New emails address you by name, then try to hose your PC
Spear and spell
Regcast training : Hyper-V 3.0, VM high availability and disaster recovery
Beware of emails that mention you and your company by name and claim to be official communications from the US Department of Justice. They're phony and will attempt to install malware on your machine.
The emails, which claim to reference a complaint recently filed by a business associate, invite the recipient to click on an attachment that contains a nasty Trojan, two separate security firms, MessageLabs and Websense, are reporting.
The practice of trying to extract sensitive information by sending highly personalized emails is generally called spear phishing, and it's proved to be successful in the past.
In May, security researchers from SecureWorks reported that emails purporting to come from the Better Business Bureau duped 1,400 business managers into installing a post logger on their machines.
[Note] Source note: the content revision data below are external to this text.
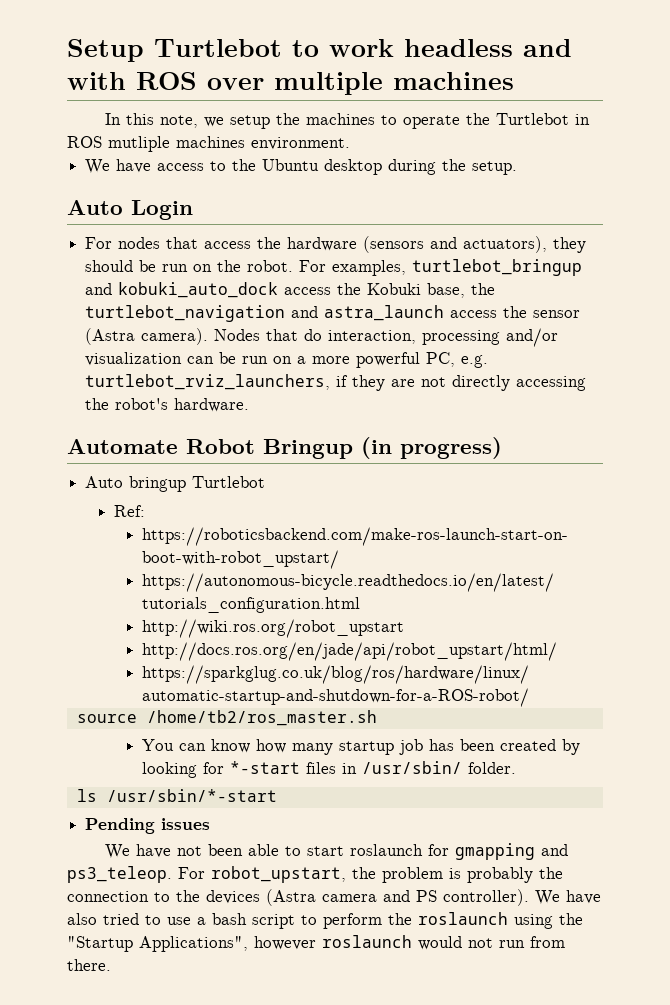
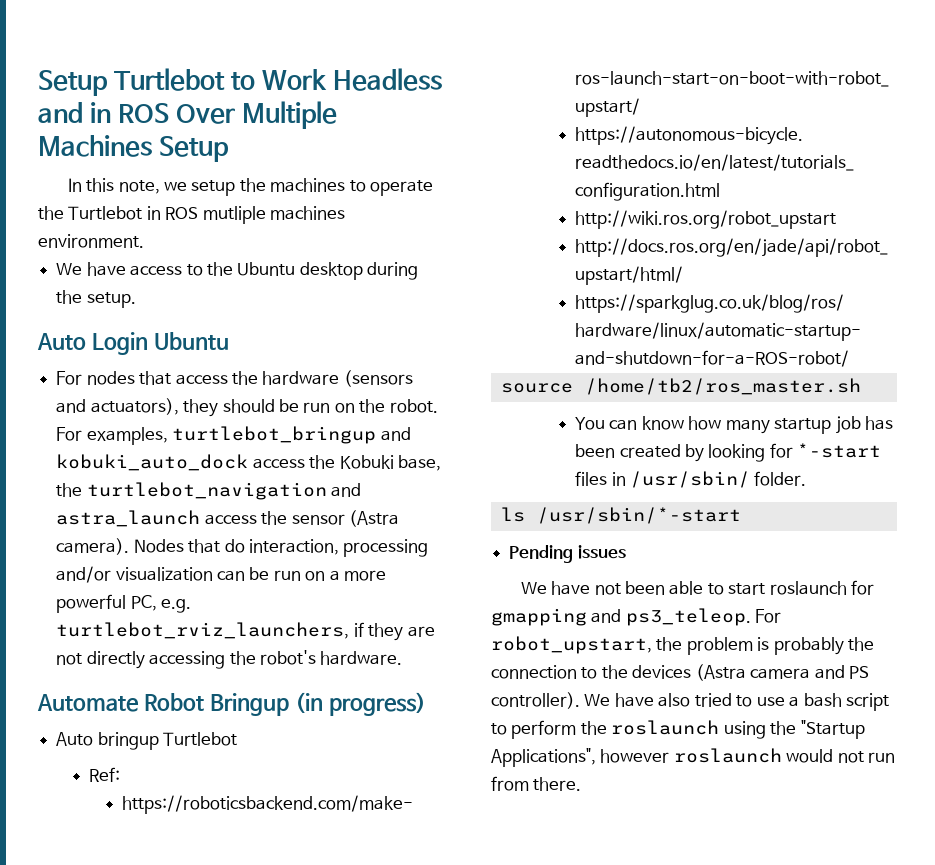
- Setup Turtlebot to work headless and with ROS over multiple machines
+ Setup Turtlebot to Work Headless and in ROS Over Multiple Machines Setup
- Auto Login
+ Auto Login Ubuntu

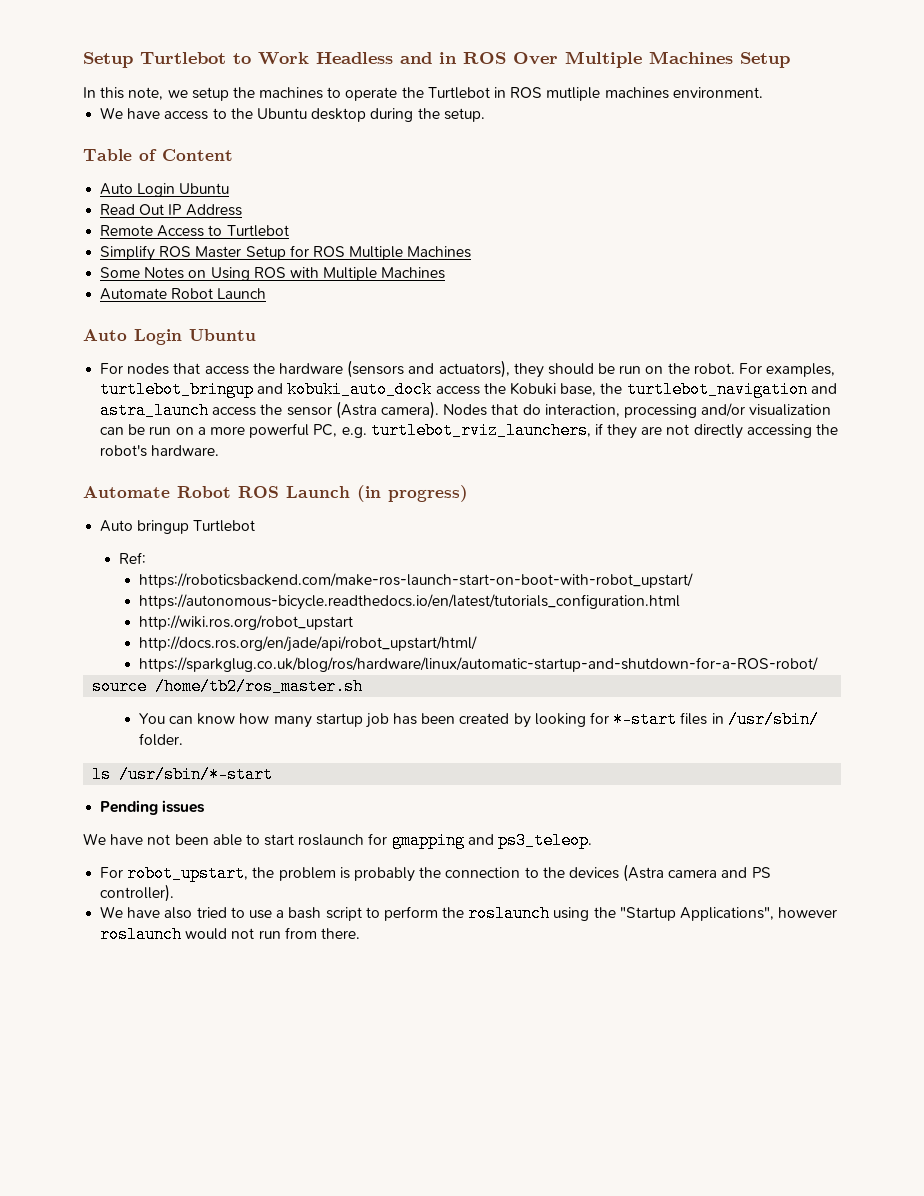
+ Table of Content
+ Auto Login Ubuntu
+ Read Out IP Address
+ Remote Access to Turtlebot
+ Simplify ROS Master Setup for ROS Multiple Machines
+ Some Notes on Using ROS with Multiple Machines
+ Automate Robot Launch
- Automate Robot Bringup (in progress)
+ Automate Robot ROS Launch (in progress)
- We have not been able to start roslaunch for gmapping and ps3_teleop. For robot_upstart, the problem is probably the connection to the devices (Astra camera and PS controller). We have also tried to use a bash script to perform the roslaunch using the "Startup Applications", however roslaunch would not run from there.
+ We have not been able to start roslaunch for gmapping and ps3_teleop.
+ For robot_upstart, the problem is probably the connection to the devices (Astra camera and PS controller).
+ We have also tried to use a bash script to perform the roslaunch using the "Startup Applications", however roslaunch would not run from there.

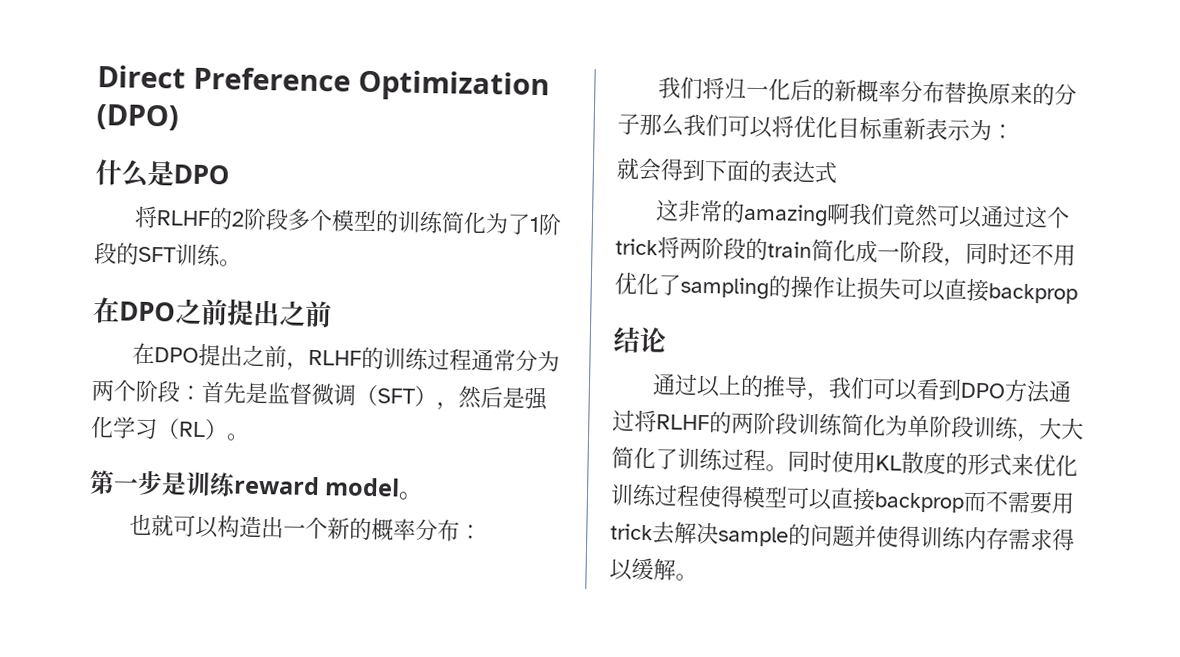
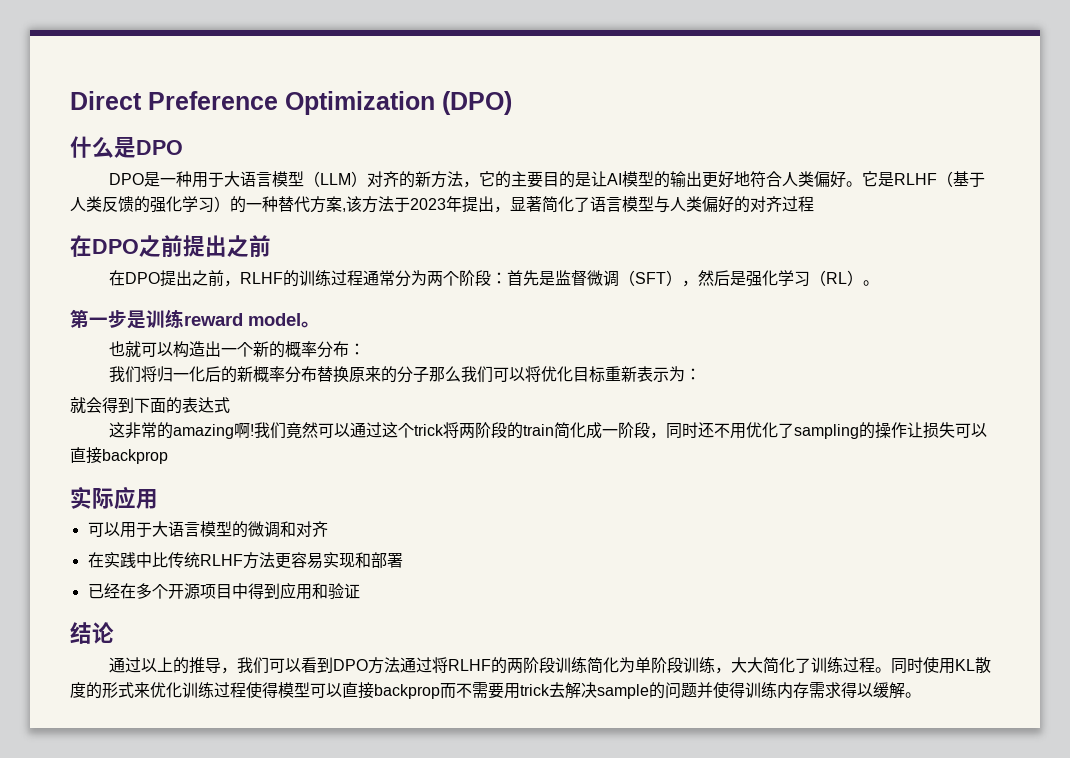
- 将RLHF的2阶段多个模型的训练简化为了1阶段的SFT训练。
+ DPO是一种用于大语言模型（LLM）对齐的新方法，它的主要目的是让AI模型的输出更好地符合人类偏好。它是RLHF（基于人类反馈的强化学习）的一种替代方案,该方法于2023年提出，显著简化了语言模型与人类偏好的对齐过程
- 这非常的amazing啊我们竟然可以通过这个trick将两阶段的train简化成一阶段，同时还不用优化了sampling的操作让损失可以直接backprop
+ 这非常的amazing啊!我们竟然可以通过这个trick将两阶段的train简化成一阶段，同时还不用优化了sampling的操作让损失可以直接backprop
+ 实际应用
+ 可以用于大语言模型的微调和对齐
+ 在实践中比传统RLHF方法更容易实现和部署
+ 已经在多个开源项目中得到应用和验证

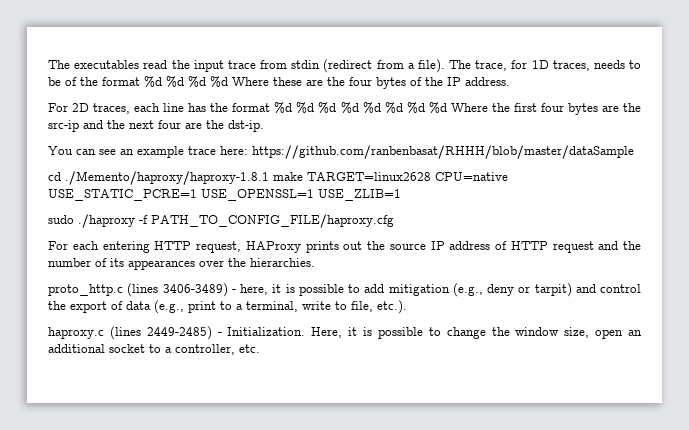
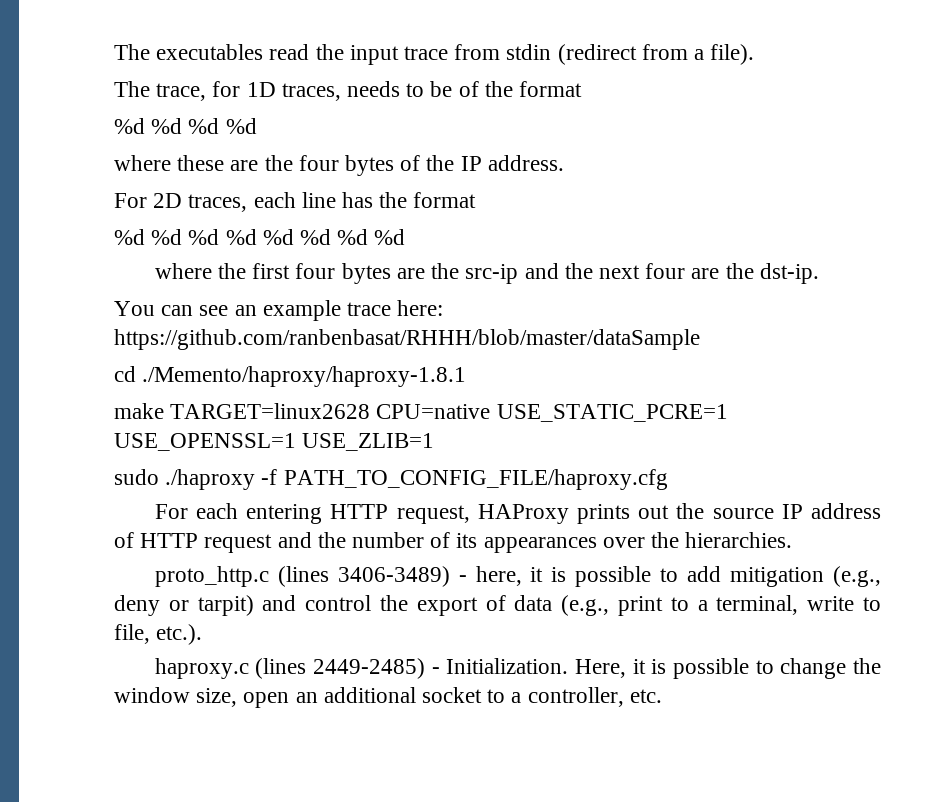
- The executables read the input trace from stdin (redirect from a file). The trace, for 1D traces, needs to be of the format %d %d %d %d Where these are the four bytes of the IP address.
+ The executables read the input trace from stdin (redirect from a file).
+ The trace, for 1D traces, needs to be of the format
+ %d %d %d %d
+ where these are the four bytes of the IP address.
- For 2D traces, each line has the format %d %d %d %d %d %d %d %d Where the first four bytes are the src-ip and the next four are the dst-ip.
+ For 2D traces, each line has the format
+ %d %d %d %d %d %d %d %d
+ where the first four bytes are the src-ip and the next four are the dst-ip.
- cd ./Memento/haproxy/haproxy-1.8.1 make TARGET=linux2628 CPU=native USE_STATIC_PCRE=1 USE_OPENSSL=1 USE_ZLIB=1
+ cd ./Memento/haproxy/haproxy-1.8.1
+ make TARGET=linux2628 CPU=native USE_STATIC_PCRE=1 USE_OPENSSL=1 USE_ZLIB=1

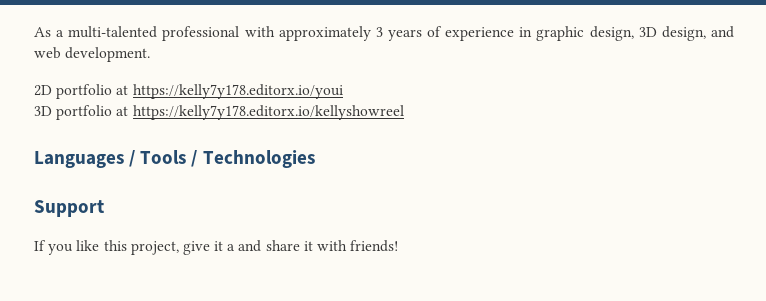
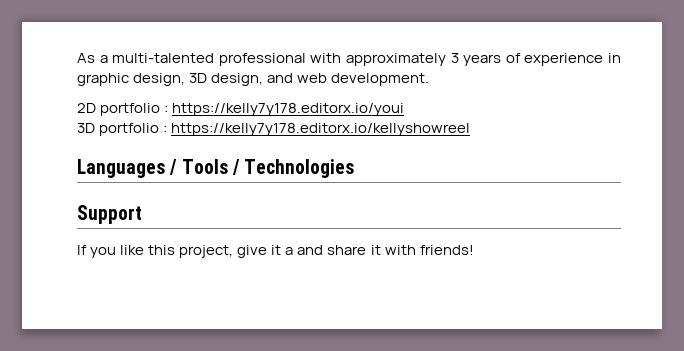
- 2D portfolio at https://kelly7y178.editorx.io/youi
+ 2D portfolio : https://kelly7y178.editorx.io/youi
- 3D portfolio at https://kelly7y178.editorx.io/kellyshowreel
+ 3D portfolio : https://kelly7y178.editorx.io/kellyshowreel

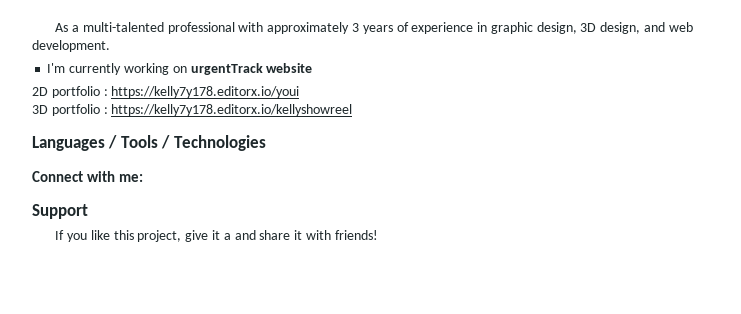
+ I'm currently working on urgentTrack website
+ Connect with me:

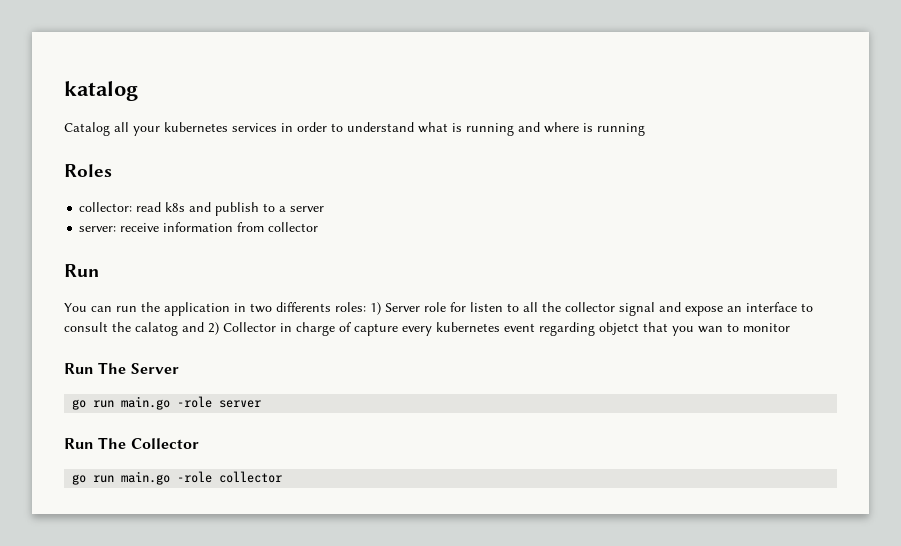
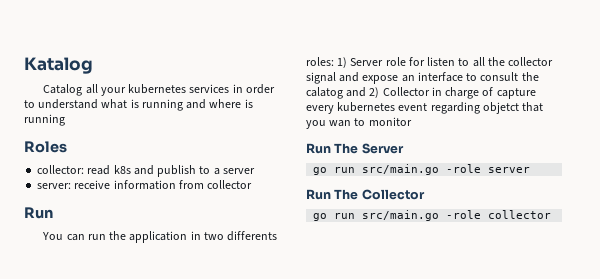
- katalog
+ Katalog
- go run main.go -role server
+ go run src/main.go -role server
- go run main.go -role collector
+ go run src/main.go -role collector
The loggers siphoned sensitive information that passed through the victims' Internet Explorer browser, including social security numbers, account numbers, and data that normally would be securely cloaked behind SSL defenses.
Spear phishing emails are notable for their impeccable grammar and spelling, a characteristic that distinguishes them from many of the plain vanilla phishing scams out there. Other recent spear phishing campaigns have masqueraded as emails from the Federal Trade Commission.
According to Websense, none of the major anti-virus companies detect the Trojan included in the fake Justice Department emails. That's likely to change in the next 24 hours, if it hasn't already. ®
COMMENTS
@library user
Ya know, if you were at home and people kept coming round and infecting your PC, you'd do something to stop them. Just because you're a (presumably public) library doesn't give residents the right to do anything they want. Read email bodies fine, open infected attachments? Surely not.
Our local libraries are subject to local council policies regarding IT. Corporate policies include website filtering and anti-virus and anti-spam packages. If all else fails there is corporate imaging to restore an infected machine. But nothing says "no" like a librarian when asked "can we open this attachment from the DoJ at our local library on our personal mail".
its not the users ...
it's the sysadmins. (And I'm including those who set up the computer for dear old aunt Doris here) If you are going to allow some IT illiterate an account which allows installing .exe progs on the machine, you shouldn't have the job. Come on, ladies & gents. Even win2k had the facility of protecting users from themselves. I'm writing this on a Vista box (blush) and I make sure that even I have restricted user privileges for general use - why in this day and age are people setting up accounts for the IT incompetent any other way?
There are more non-geeks than geeks
Doesnt matter how intelligent you are, but if you do not use a computer that often, you surely are in the position to fall for "spam scams(tm)".
My grand parents (and to some extent my parents) do not use the internet that much, so they dont know whats real and whats fake.
Telling fake from real is fairly hard. Take most of paypals spam, without looking where the links go (viewing the source is not something that most people would do) how can you tell if its legit or not.
Some of the spam scams dont even suggest logging in (although you do have to eventually), and to top it off they have a nice info at the bottom on how to spot fake emails...
@ M Brown
The difference between those "send me £999.999 and get 1 million" scams is the fact they dont pretend to be a legit company (i.e. pretend to be your bank) who is after your credit card details/personal info.